Friday, 17 April 2020

Lisgoole Abbey

THE JONESES OWNED 743 ACRES OF LAND IN COUNTY FERMANAGH


MICHAEL JONES, of Lisgoole Abbey, County Fermanagh, was father of

MICHAEL OBINS SEELY JONES (c1829-78), who wedded, in 1846, Kate Elizabeth Anne, daughter of Travers Homan, and had issue, an only child,

KATE MARY BARRETT JONES (1847-1929), who espoused, in 1871, Edward Willoughby Fowler, son of the Rev Luke Fowler, and had issue,
Willoughby Jones, Lieutenant-Colonel in the army;
Cecil Arthur;
Edward Gardiner, CBE, Lieutenant-Colonel in the army;
Charles Knox;
Mildred Eleanor.
 
 
 AT THE TURN of the 19th century Lisgoole was acquired by the Johnston family:-

ANDREW JOHNSTON, of Derrylin, County Fermanagh, married M Johnston, and had issue,
Andrew, of Beech Hill, Derrylin;
HUGH, of whom presently;
Robert, of Lisgoole Abbey, d 1913.
The second son,

HUGH JOHNSTON (1825-1912), of Beech Hill, Derrylin, wedded, in 1877, Caroline Henrietta, daughter of Richard Arnold, of New York, and Babylon, Long Island, USA, and had issue,
ROBERT WILLIAM, of whom we treat;
Alfred Andrew, of St Angelo, County Fermanagh (1883-1918);
Teresa, b 1885.
The eldest son,

ROBERT WILLIAM JOHNSTON JP DL  (1882-1971), of Lisgoole Abbey, High Sheriff of County Fermanagh, 1920, married, in 1911, Jane Thallon, daughter of William Teele JP, of Dunbar, Enniskillen.

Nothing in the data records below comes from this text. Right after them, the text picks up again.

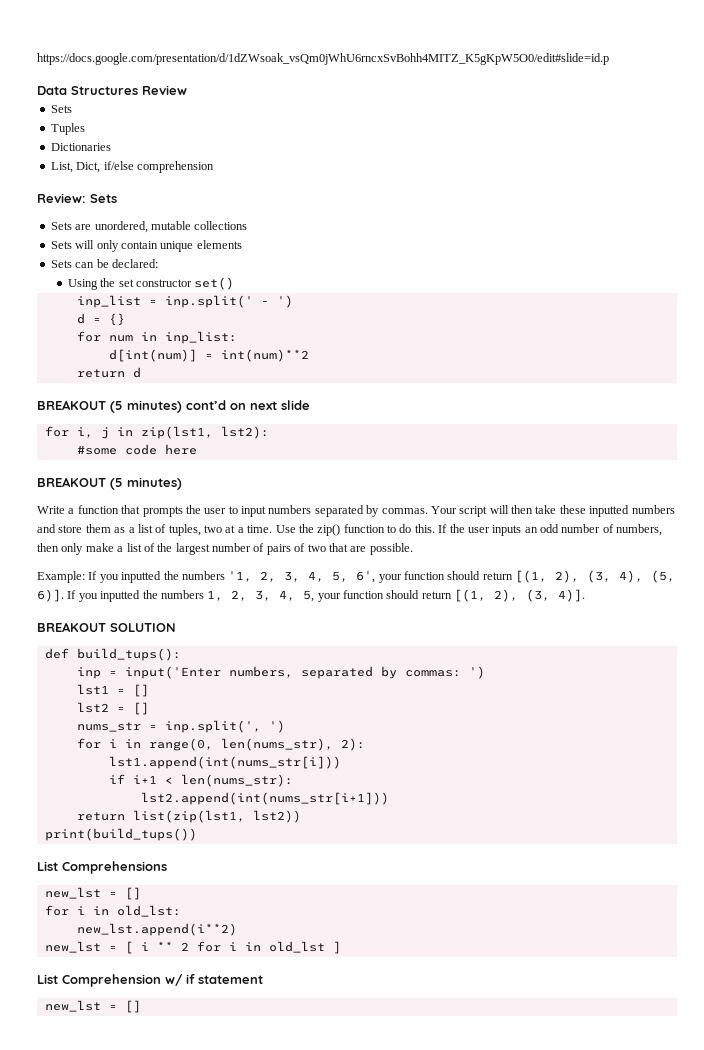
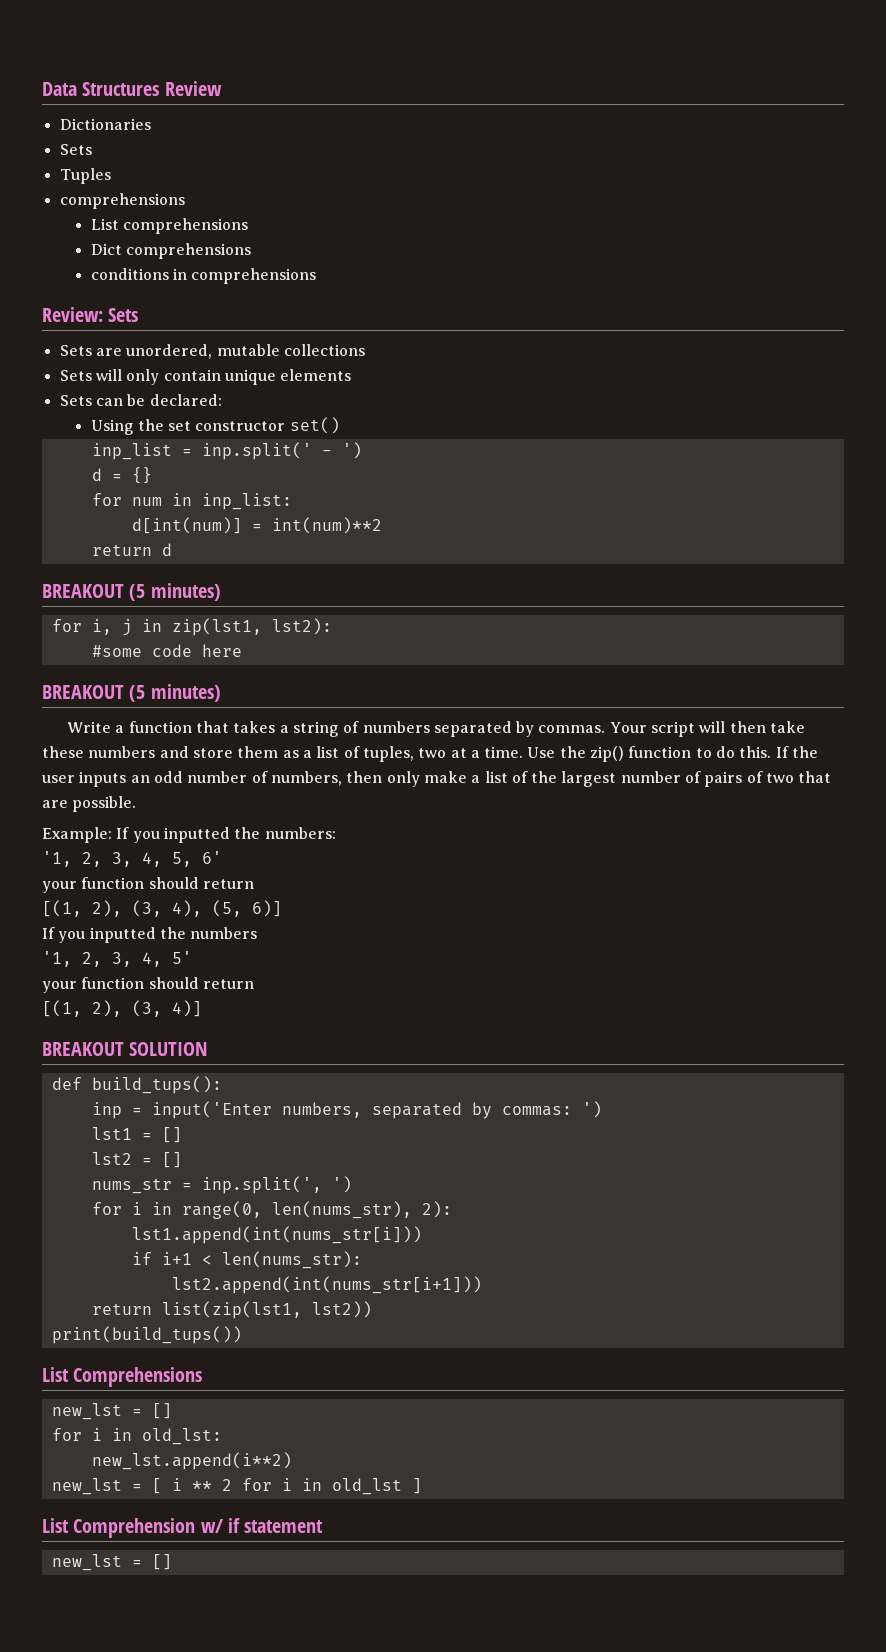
[37,53,609,65] https://docs.google.com/presentation/d/1dZWsoak_vsQm0jWhU6rncxSvBohh4MITZ_K5gKpW5O0/edit#slide=id.p // -> (42, 89) none
(187, 90) none -> [59,118,151,130] // Dictionaries
[50,143,111,151] [50,161,214,173] Dictionaries // List, Dict, if/else comprehension -> [59,193,185,209] [90,218,248,234] [90,243,251,259] [90,268,317,284] comprehensions // List comprehensions // Dict comprehensions // conditions in comprehensions
[186,400,310,410] cont’d on next slide -> (221, 592) none
[142,505,266,517] prompts the user to input -> [233,721,360,737] takes a string of
[589,505,630,517] inputted -> (84, 752) none
[181,571,225,580] numbers -> [264,827,336,839] numbers: //
[356,571,513,583] 6', your function should return -> [202,851,222,864] [42,877,254,893] 6' // your function should return //
[37,589,586,602] 6)]. If you inputted the numbers 1, 2, 3, 4, 5, your function should return [(1, 2), (3, 4)]. -> [252,900,282,917] [42,927,258,943] [42,951,192,967] [42,977,254,993] [42,1000,202,1017] 6)] // If you inputted the numbers // '1, 2, 3, 4, 5' // your function should return // [(1, 2), (3, 4)]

LISGOOLE ABBEY, near Killyhevlin, County Fermanagh, has quite a lengthy, not to say interesting, history.

An entire chapter is devoted to it in W Copeland Trimble's History of Enniskillen, published in 1919.

During the late 18th century Lisgoole was inhabited by the Armstrongs.

John Armstrong, a junior officer in the Fermanagh Militia, sold Lisgoole to a Mr Jones in 1819 for £12,300 (about £1 million today).

A certain Captain Michael Jones was an officer of the parliamentary army in Ireland.

The Armstrongs and Joneses might have been connected though intermarriage, because Mrs Isabella Diana Jones, who died in 1892 aged 72, declared in her will that Lisgoole be sold for the benefit of certain charities, including the Fermanagh Protestant Orphan Society.

It was subsequently purchased by Robert Johnston, of Stuttgart and New York, a descendant of the Johnstons of Derrylin.

Do the Johnstons still reside at Lisgoole?


The present house is an early 19th century Gothic villa comprising two-storeys and three-bays, with a battlemented tower at one end.

The tower, with perhaps some of the range of buildings extending behind it, is said to be all that remains of the abbey, all re-worked.

It contains one large square room lit by an enormous tripartite window on the main front.

There is a fan-lighted doorway, with a large window inserted later in the bay to the right of the doorway.

A substantial Wyatt window is in the base of the tower.

The interior is a surprise, for the house was decorated about 1910 by Waring & Gillow, who provided elaborate plasterwork, a curving main stair, and an Elizabethan-style fireplace.

at the same time battlements to match the tower were added across the front of the house, making it even prettier.

Lisgoole was once a monastic site.

There are references to a garden belonging to the first owner after the dissolution of the monasteries in the 16th century, but no evidence of this remains.

The present demesne plan is much as it appears on the 1830s OS map, together with early 19th century Gothic-style house at the lough shore.

*****

THE PARKLAND undulates and the house is approached by a winding avenue.

There is mature planting in the shelter-belt and some parkland trees, including exotics, though the area is intensively farmed and many parkland trees had gone by the beginning of the 20th century.

A maintained ornamental garden at the house has a rose-garden, originally developed in 1905 and replanted with 400 new roses in 1982; and a pergola.

An area of specimen trees and shrubs set in grass lies to the north of the house.

These plantings date from the early 20th century, with later reinforcements.

The part-walled garden is maintained with box hedges, fruit, vegetables and flowers but not to the original layout.

The mid-19th century gate lodge has a modern extension.

The Farm Museum contains old farm machinery and gardening equipment used on the estate in the past.

Other demesne buildings are in good order.